:: RECORDS TO USE

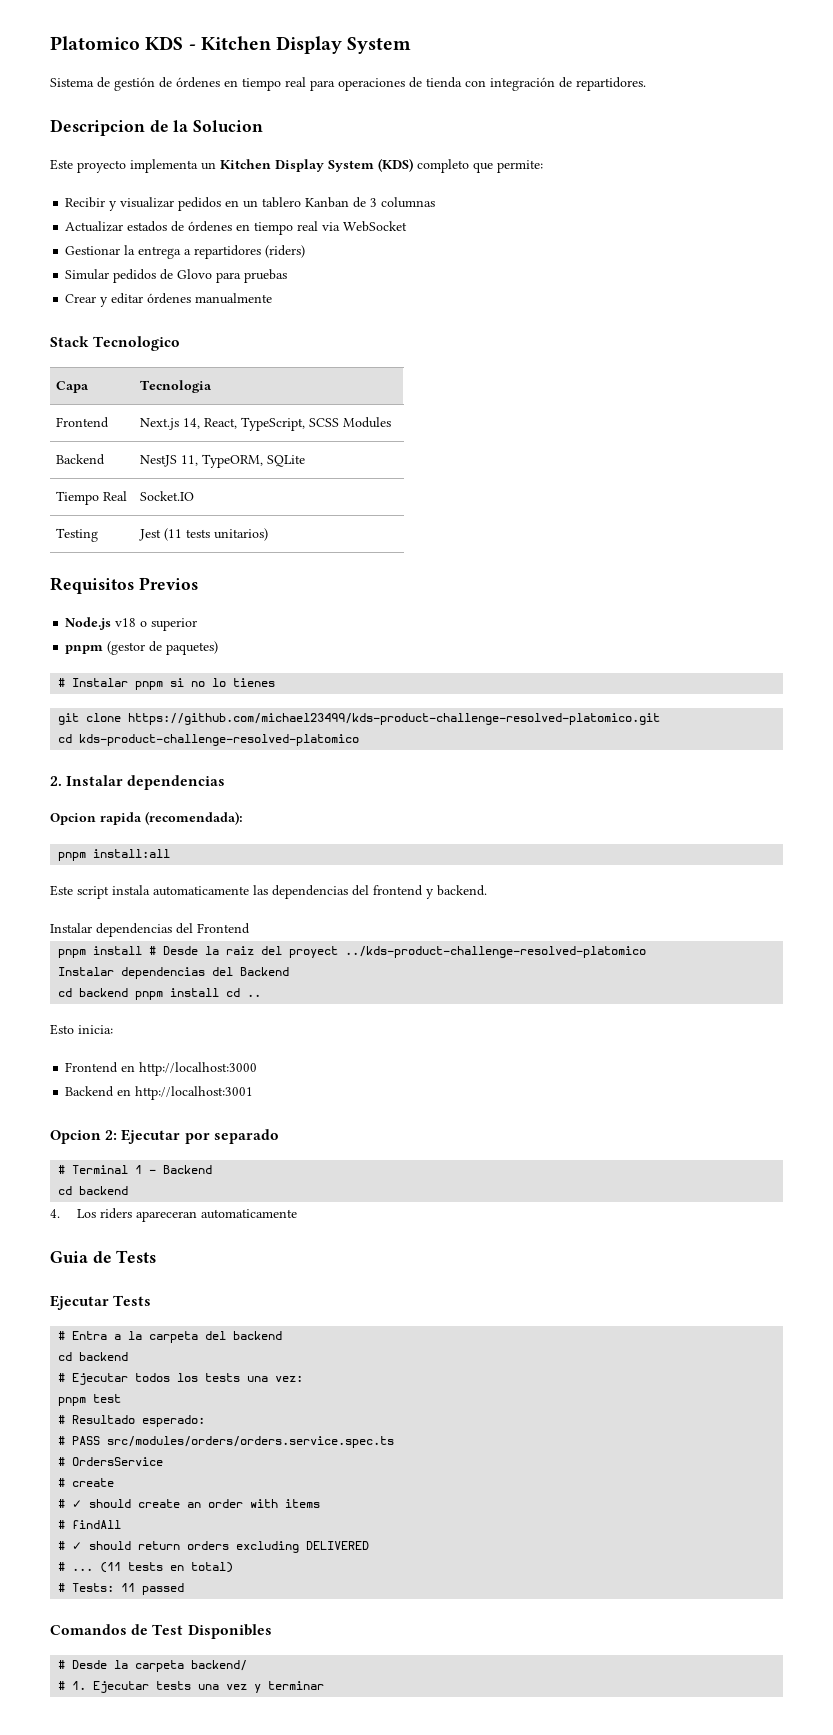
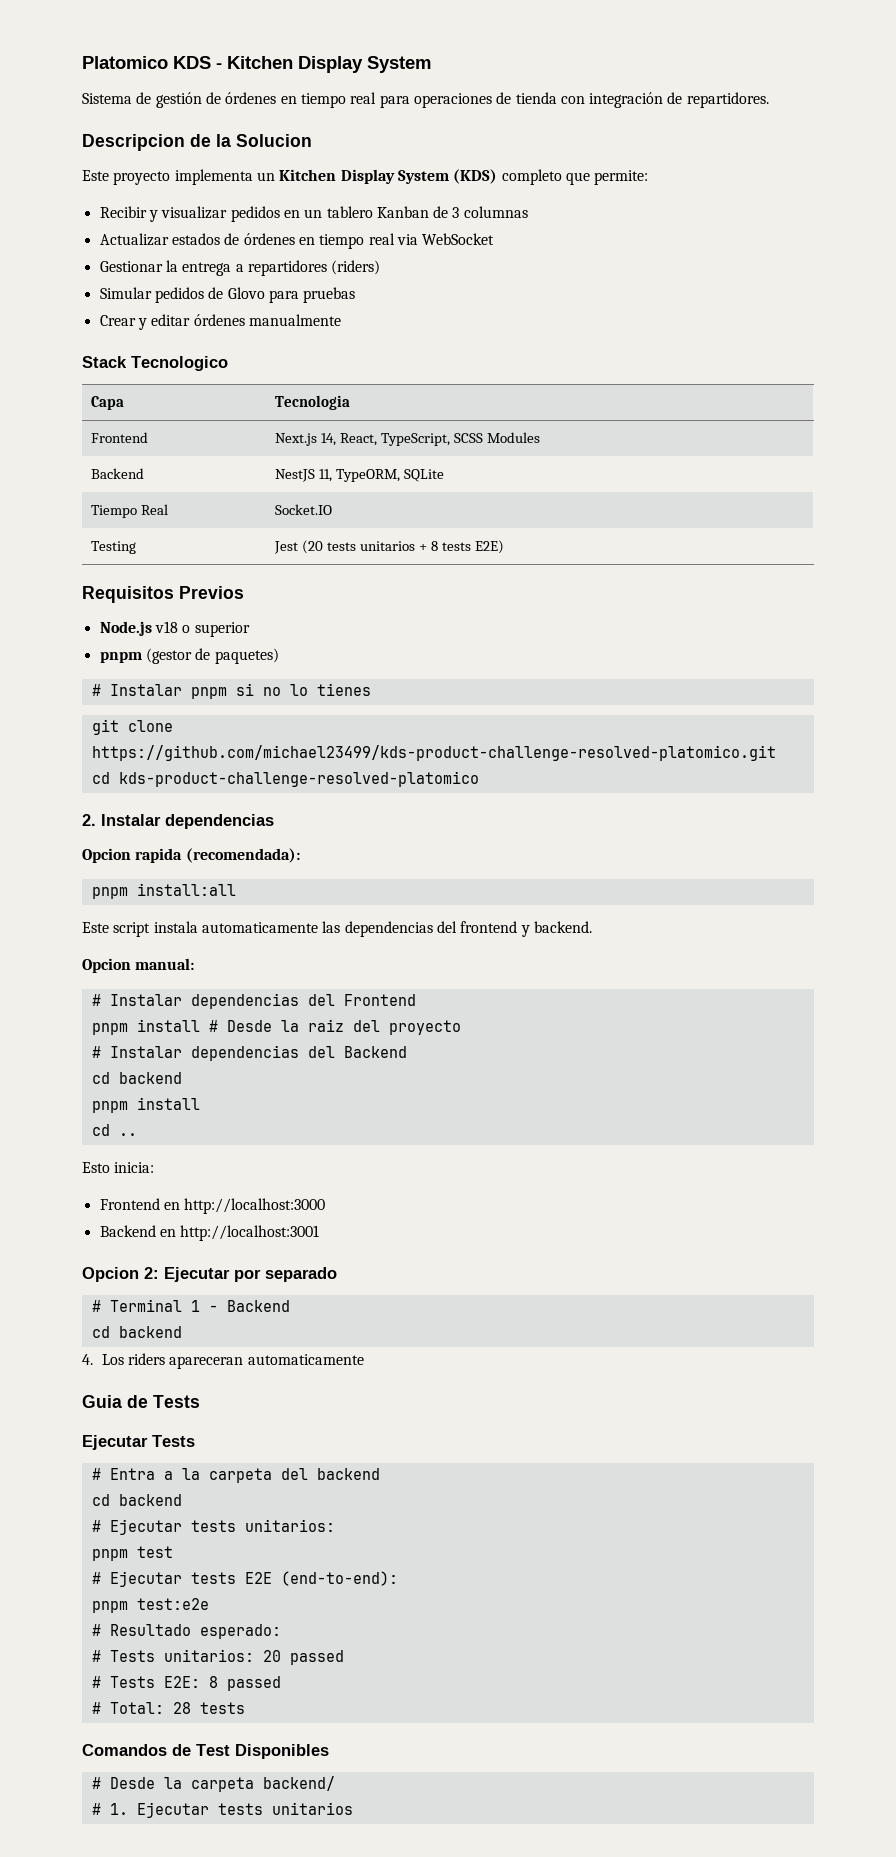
- Testing | Jest (11 tests unitarios)
+ Testing | Jest (20 tests unitarios + 8 tests E2E)
- Instalar dependencias del Frontend
+ Opcion manual:
+ # Instalar dependencias del Frontend
- pnpm install # Desde la raiz del proyect ../kds-product-challenge-resolved-platomico
- Instalar dependencias del Backend
- cd backend pnpm install cd ..
+ pnpm install # Desde la raiz del proyecto
+ # Instalar dependencias del Backend
+ cd backend
+ pnpm install
+ cd ..
- # Ejecutar todos los tests una vez:
+ # Ejecutar tests unitarios:
  pnpm test
+ # Ejecutar tests E2E (end-to-end):
+ pnpm test:e2e
  # Resultado esperado:
- # PASS src/modules/orders/orders.service.spec.ts
- # OrdersService
- # create
- # ✓ should create an order with items
- # findAll
- # ✓ should return orders excluding DELIVERED
- # ... (11 tests en total)
- # Tests: 11 passed
+ # Tests unitarios: 20 passed
+ # Tests E2E: 8 passed
+ # Total: 28 tests
- # 1. Ejecutar tests una vez y terminar
+ # 1. Ejecutar tests unitarios

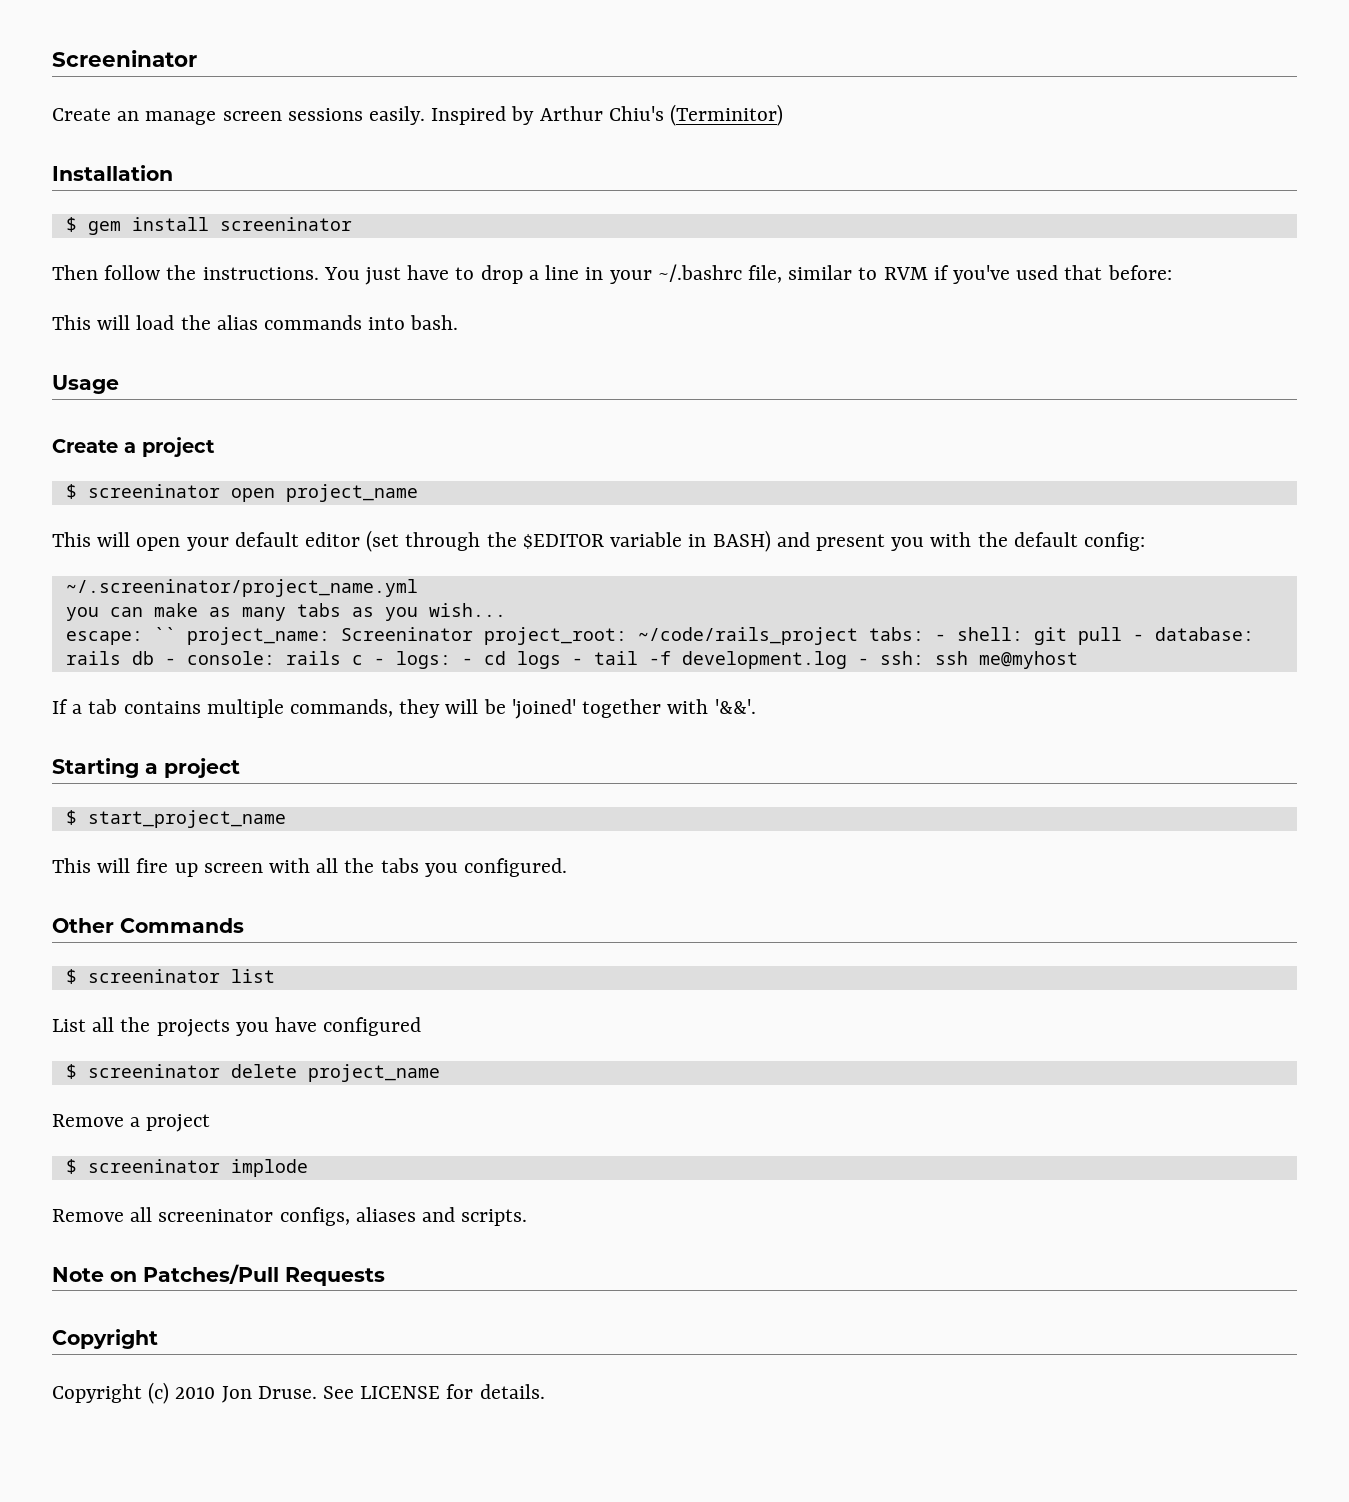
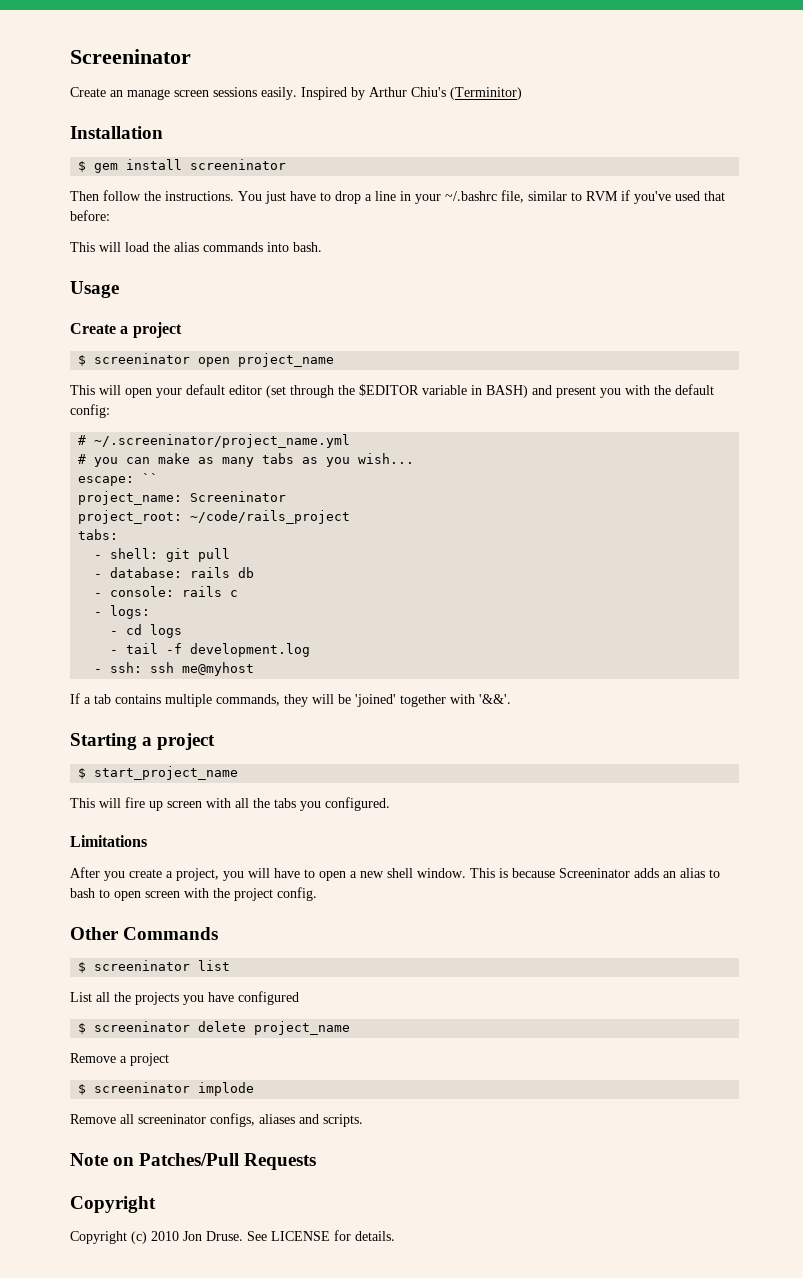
- ~/.screeninator/project_name.yml
+ # ~/.screeninator/project_name.yml
- you can make as many tabs as you wish...
+ # you can make as many tabs as you wish...
- escape: `` project_name: Screeninator project_root: ~/code/rails_project tabs: - shell: git pull - database: rails db - console: rails c - logs: - cd logs - tail -f development.log - ssh: ssh me@myhost
+ escape: ``
+ project_name: Screeninator
+ project_root: ~/code/rails_project
+ tabs:
+ - shell: git pull
+ - database: rails db
+ - console: rails c
+ - logs:
+ - cd logs
+ - tail -f development.log
+ - ssh: ssh me@myhost
+ Limitations
+ After you create a project, you will have to open a new shell window. This is because Screeninator adds an alias to bash to open screen with the project config.

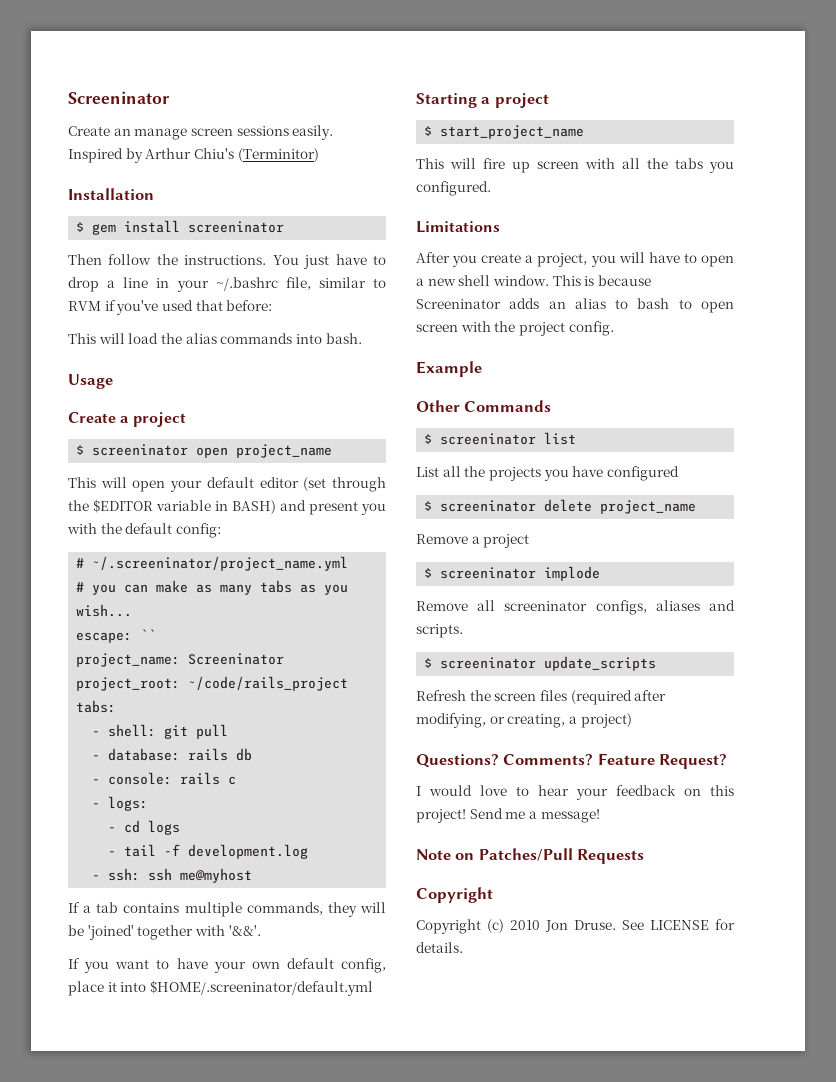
+ If you want to have your own default config, place it into $HOME/.screeninator/default.yml
+ Example
+ $ screeninator update_scripts
+ Refresh the screen files (required after modifying, or creating, a project)
+ Questions? Comments? Feature Request?
+ I would love to hear your feedback on this project! Send me a message!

::::

- _TASK DESCRIPTION_
Pull out all lines in the data above that include "unitarios".

- _RESPONSE TO THIS TASK_
- Testing | Jest (11 tests unitarios)
+ Testing | Jest (20 tests unitarios + 8 tests E2E)
+ # Ejecutar tests unitarios:
+ # Tests unitarios: 20 passed
+ # 1. Ejecutar tests unitarios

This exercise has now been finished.